Gestalt Psychotherapy, in which I specialize and apply, has been subsumed in the humanitarian psychotherapy schools since the publication of its first theoretical text (Ego Hunger and Aggression) in 1942. It understands the human as a multifaceted whole, which constitutes an integral part of a wider environment (field) and is determined fundamentally by the web of relationships in which the person participates in this environment.. The basic condition of human existence is the need for interpersonal connection.
Also, as an integral part of the environment which is constantly changing, the humans themselves constitute a “gignesthai” ( a continuous development, configuration or modification of things), which is called at any time to create a balance between the need for stability and the need for change. Therefore, we have two conflicting factors, on the one hand the need for stability and on the other the need for changes, aiming to reorientate at an environment that is constantly changing and evolving.
So mental health problems stem mainly from disturbances in the relationship I-You (I-Thou according to M. Buber), either You is the other person, or the circumstances of the environment in which they live.
In the therapeutic model of Gestalt, the main therapeutic factor is the relationship between the therapist and the treated, which they co-create and to which they contribute as equal partners. In the context of the therapeutic relationship the treated is trained to acquire knowledge on their needs and undertake a new appropriate action to meet them, moving away from the, until then, inappropriate and inconclusive attitudes to life. The treated learns to focus on their experience, emotions, their physical feelings, sensations, thoughts, the activity of their imagination and, finally, on the whole array of their experiences. Using all these creates a sound framework of orientation for their choices, decisions and actions.

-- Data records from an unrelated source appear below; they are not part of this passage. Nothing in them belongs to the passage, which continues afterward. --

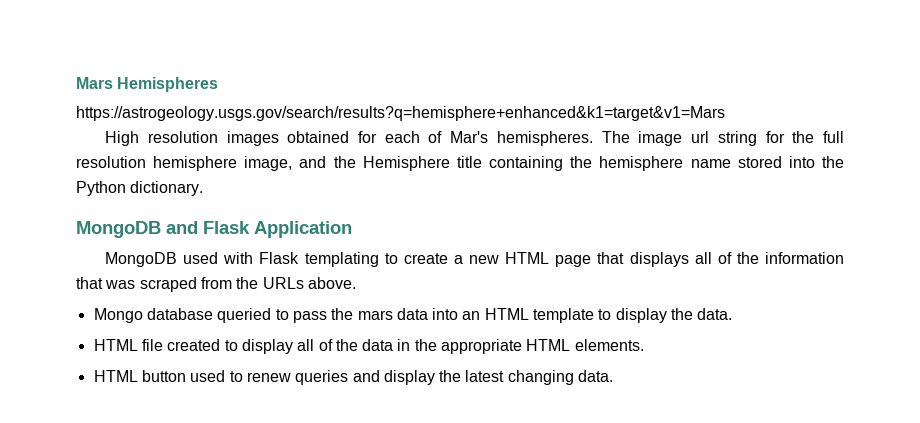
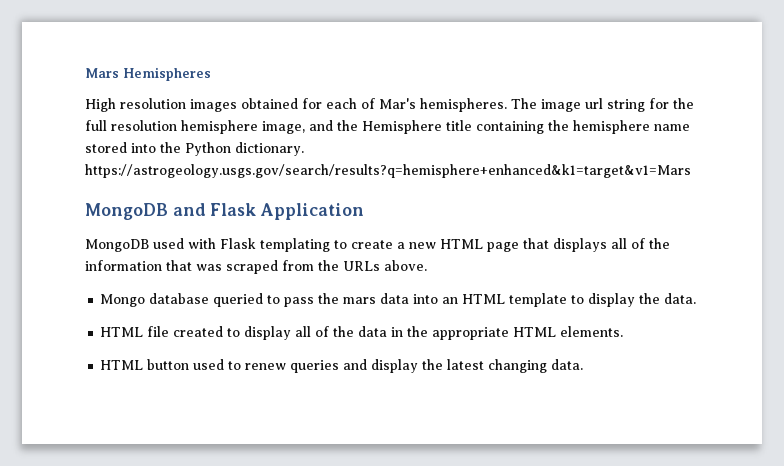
[76,106,725,121] // https://astrogeology.usgs.gov/search/results?q=hemisphere+enhanced&k1=target&v1=Mars -> (211, 74) none
(204, 188) none -> [85,164,691,178] https://astrogeology.usgs.gov/search/results?q=hemisphere+enhanced&k1=target&v1=Mars

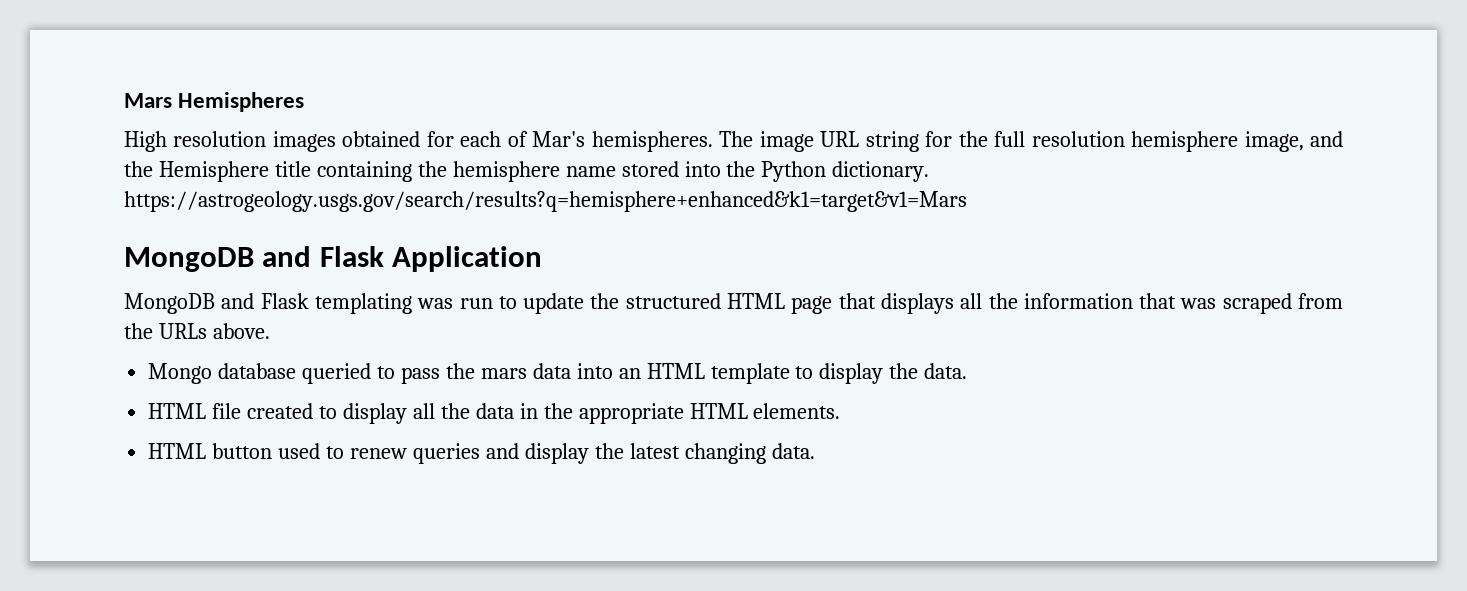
[585,98,603,109] url -> [820,131,860,147] URL
[153,238,436,252] used with Flask templating to create a new -> [221,293,721,314] and Flask templating was run to update the structured
[631,238,645,249] of -> (983, 301) none
[315,326,330,337] of -> (435, 411) none

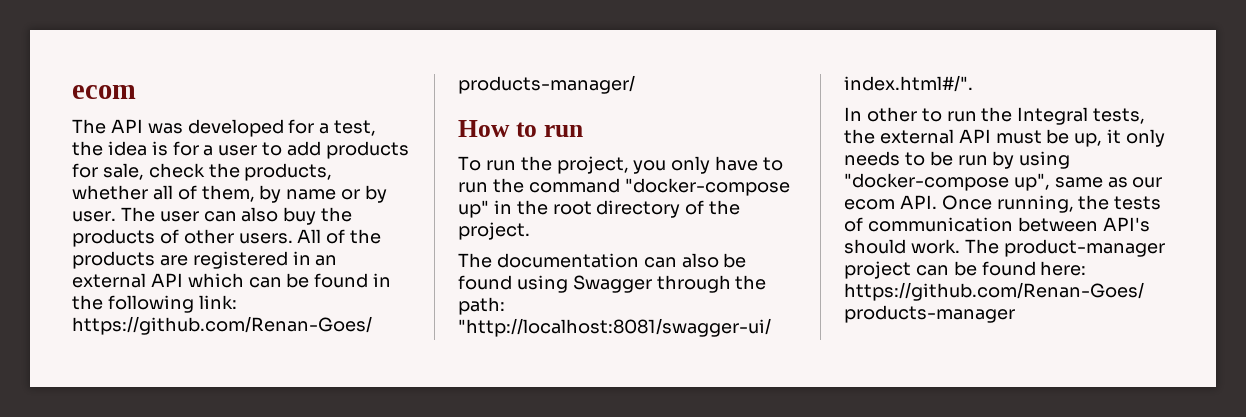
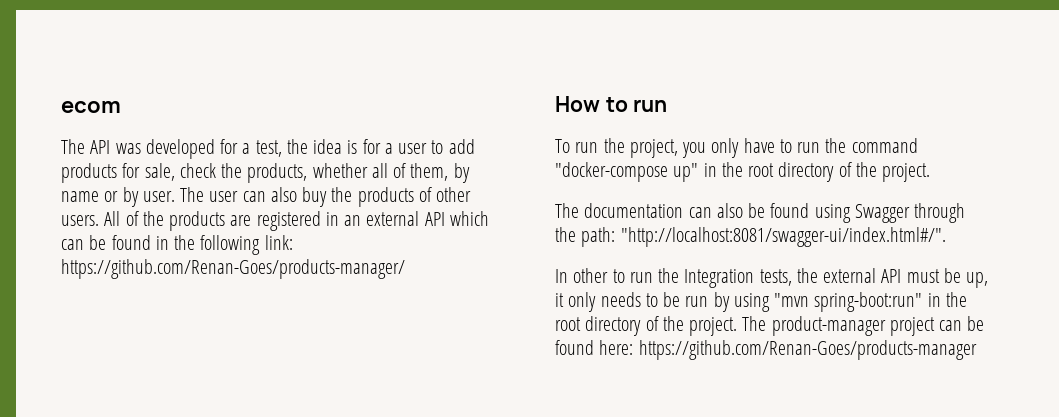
[1017,107,1089,125] Integral -> [684,269,755,288] Integration
[844,173,1163,191] [844,195,1162,213] [844,217,1150,232] [844,239,960,254] "docker-compose up", same as our ecom API. Once running, the tests of communication between API's should work. -> [774,292,967,312] [555,316,738,336] "mvn spring-boot:run" in the root directory of the project.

The Gestalt therapeutic approach is:
It seeks to identify and strengthen direct experience, by raising the awareness of the individual and their reality through bracketing, ie focusing on the act of experience, and horizontalising.
It is based on the “here and now”, emphasizing that each individual has the right of choosing towards the existential issues they are facing and that they are responsible for their destination.
It focuses on the “what” and “how” the individual thinks, feels and acts as they interact with their environment, incorporating dialogue and experiment.
Based on the principle of existential meeting (M. Buber), it is interested in building a genuine dialogue in the therapeutic relationship, considering it as a development and therapy factor..
It argues that individuals are interconnected and are in a continuous process of mutual influence. The Gestalt therapists are “present” in the treatment process where the I / You is a basic value in a therapeutic relationship that is based on genuine contact and not in the therapist’s interpretation, or the use of sterile techniques.